Le dispositif des cordées de la réussite, c’est l’enfant caché de l’ouverture sociale dans les grandes écoles. Elles sont créées en 2008 par Valérie Pécresse, qui reprend les propositions de La Conférences des Grandes écoles – et notamment le programme « Une grande école, pourquoi pas moi ? » fondé sur le tutorat – en les élargissant aux universités et aux filières professionnelles, ce qui a l’avantage d’un point de vue de justice sociale de massifier l’ouverture sociale. La caractéristique originelle de ces dispositifs est en effet de couter très cher pour finalement peu de monde. On prend un élève en Seine Saint Denis, dans la banlieue de Dieppe ou Metz, on l’identifie, on le suit, on investit des dotations horaires d’enseignants, c’est-à-dire des ressources pour le voir passer les épreuves des Grandes écoles. L’idée des Cordées de la réussite, c’est toujours cette question de la socialisation anticipatrice – on forme l’élève en anticipant les épreuves du concours, tout en l’élargissant à des filières plus massifiées ou plus courtes, comme les filières tertiaires ou industrielles. Techniquement cela a un effet, puisque les cordées de la réussite concernent environ 200 000 élèves aujourd’hui, mais cela repose sur un postulat qui est de mon point de vue discutable ? C’est celui de dire que ce qui est important pour la justice sociale, c’est la diffusion d’informations. L’idée est d’arriver à une concurrence pure et parfaite et de réduire les asymétries d’information, par la mise à l’accès à l’information sur les filières, ce qui doit permettre en théorie de mettre en œuvre une forme de rationalité chez l’individu, en termes de choix d’orientation pour pallier l’autocensure. Cela suppose d’avoir une idée du système scolaire comme un marché pur et parfait, qui est une notion centrale dans l’ouverture sociale. Il faut lutter contre l’autocensure et donc développer les potentiels. Mais, en fait, c’est plus compliqué que la mise à disposition d’informations. Cela élude notamment la manière dont les élèves vont véritablement mobiliser – ou pas – ces informations, et surtout s’ils sauront les décrypter.
Quel est le lien selon vous entre l’ouverture sociale et Parcoursup, sur laquelle vous travaillez actuellement ?
On trouve dans Parcoursup beaucoup d’informations sur les filières du supérieur. Quel est le problème ? On a toutes les filières, également les filières de l’enseignement privé, mais sans en connaître ni la qualité ni les frais d’inscriptions, différents que l’on a une place dans la faculté d’informatique de la Roche-Sur-Yon ou l’école privée de Boulogne. Tout le système est fondé sur le fait de bombarder les élèves d’informations, ce qui est – certes – un début de réponse sociologique : effectivement les élèves de milieux défavorisés sont plus éloignés de l’institution scolaire, et donc de facto de l’information. Or, la question est : « que faire de l’information quand on est un élève ? ». Ces derniers ne savent pas forcément comment hiérarchiser l’information, organiser l’information.
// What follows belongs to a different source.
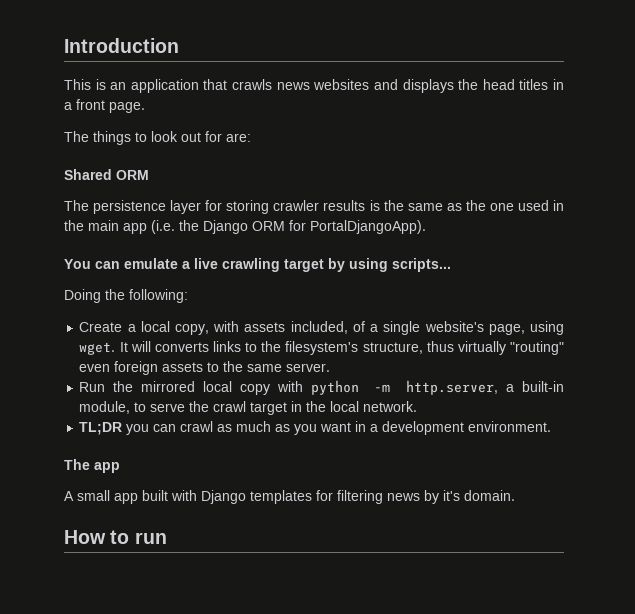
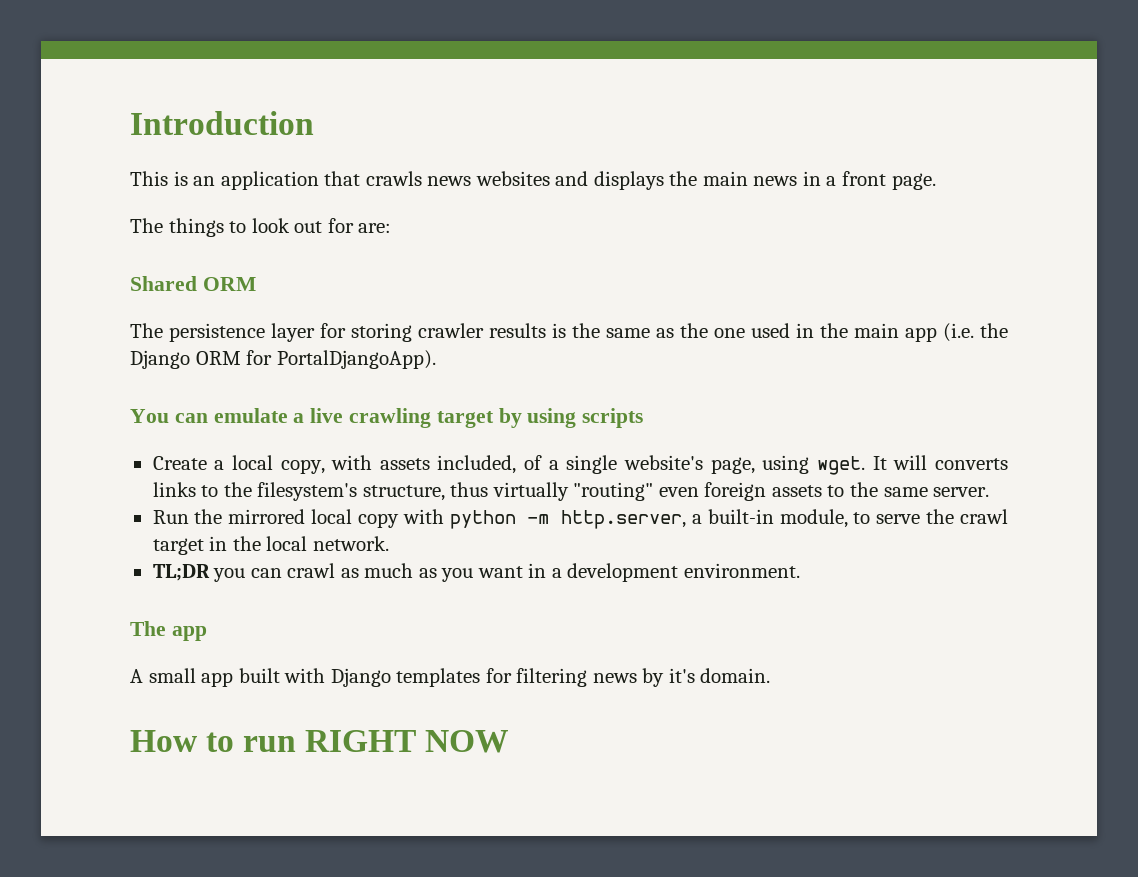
[482,79,549,90] head titles -> [702,171,798,186] main news
[392,258,451,272] [64,289,188,303] scripts... // Doing the following: -> [582,408,644,428] scripts
(167, 538) none -> [305,730,510,753] RIGHT NOW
Parcoursup est donc, pour moi, un héritage de l’ouverture sociale dans les grandes écoles. Les cordées de la réussite ne font que reproduire cette lecture par le recours à un accès facilité à l’information. Comme si l’accès à l’information pouvait pallier toutes les autres inégalités qui concernent l’accès à l’enseignement supérieur – en termes de genre, par exemple. L’avantage de cette lecture est qu’elle coute moins cher : par exemple 2-3 séances ou même 10 séances de tutorat et même si on ne sait rien des modes de réception de ces informations par les élèves. On peut quand même souligner l’importance des rencontres des lycéens avec des étudiants qui permettent ce que j’appelle un « sentiment identificatoire » important pour les élèves. Globalement, les cordées de la réussite incarnent quand même pour moi le levier par lequel on passe de l’ouverture sociale type Sciences po avec Descoings – ancien directeur de Sciences Po Paris qui a mis en œuvre l’ouverture sociale – à Parcoursup aujourd’hui. Pour moi, les cordées assurent la continuité institutionnelle de ces dispositifs.
Comment définir l’ouverture sociale, votre objet de recherche ?
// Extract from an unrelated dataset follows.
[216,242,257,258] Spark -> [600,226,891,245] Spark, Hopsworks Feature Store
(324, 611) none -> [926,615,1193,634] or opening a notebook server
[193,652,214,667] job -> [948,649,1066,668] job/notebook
L’ouverture sociale c’est un fait total qui ne concerne pas uniquement la formation des élites, puisqu’il s’agit de porter une nouvelle lecture de l’éducation et des politiques éducatives, dans lesquelles les grandes écoles ont un rôle à jouer de manière déterminante. Ce que dit Richard Descoings, c’est que l’éducation, la justice sociale, ce n’est pas seulement une question de ZEP, de REP, ou une question liée au ministère, c’est aussi une question qui concerne les grandes écoles. L’injonction à la diversité sociale est donc devenue une partie du travail de ces établissements, à l’image du changement climatique actuellement, comme quelque chose qui ne pouvait pas -ni moralement, ni politiquement- être mis de côté. En 2000/2001, ce positionnement de Sciences po est quasi monopolistique sur le marché de l’enseignement supérieur, avant d’être rejoints par d’autres Grandes écoles comme l’ESSEC ou Sciences po a ainsi instillé une nouvelle lecture de la question de l’ouverture sociale et de la méritocratie en France. L’ouverture sociale, c’est – encore en 2023 – le dispositif le plus visible dans l’espace scolaire.
20 ans après comment répondez-vous à cette question présente dans votre travail « l’ouverture sociale a-t-elle modifié le visage de l’enseignement supérieur sélectif ? », en d’autres termes, y-a-t-il plus de « diversité » dans les Grandes Ecoles ?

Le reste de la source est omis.